**What the task requires**
Filter the listing below down to the lines containing the word "right".

:: Input for this task

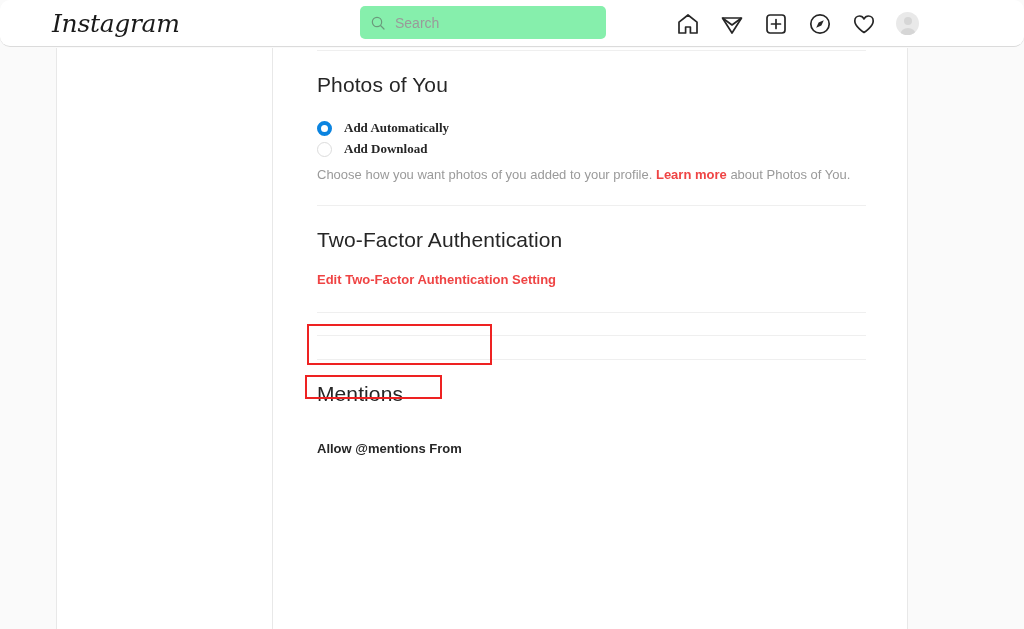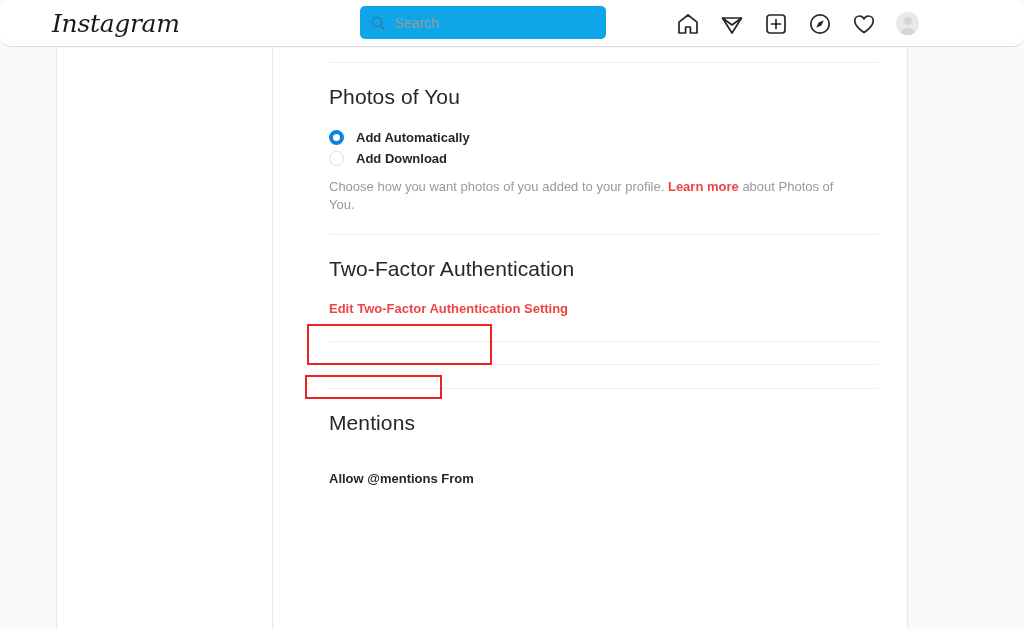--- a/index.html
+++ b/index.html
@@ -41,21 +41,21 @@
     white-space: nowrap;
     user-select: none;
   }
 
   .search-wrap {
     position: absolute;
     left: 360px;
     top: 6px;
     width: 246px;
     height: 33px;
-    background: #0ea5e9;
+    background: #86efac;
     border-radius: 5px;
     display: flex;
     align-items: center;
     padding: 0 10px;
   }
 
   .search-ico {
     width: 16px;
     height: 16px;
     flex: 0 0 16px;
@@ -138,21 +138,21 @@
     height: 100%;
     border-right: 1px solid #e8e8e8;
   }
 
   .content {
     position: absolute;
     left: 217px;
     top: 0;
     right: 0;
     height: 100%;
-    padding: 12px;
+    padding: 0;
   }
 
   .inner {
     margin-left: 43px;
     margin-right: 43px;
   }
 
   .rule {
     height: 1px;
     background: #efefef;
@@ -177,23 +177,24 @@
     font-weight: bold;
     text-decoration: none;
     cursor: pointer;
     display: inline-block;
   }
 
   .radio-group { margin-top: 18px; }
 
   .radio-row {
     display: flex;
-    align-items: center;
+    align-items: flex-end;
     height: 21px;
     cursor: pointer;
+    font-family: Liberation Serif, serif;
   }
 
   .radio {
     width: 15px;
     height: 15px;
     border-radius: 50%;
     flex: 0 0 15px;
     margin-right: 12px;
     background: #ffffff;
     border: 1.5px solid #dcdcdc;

::::

**Answer to this task**
     border-right: 1px solid #e8e8e8;
     right: 0;
     margin-right: 43px;
     margin-right: 12px;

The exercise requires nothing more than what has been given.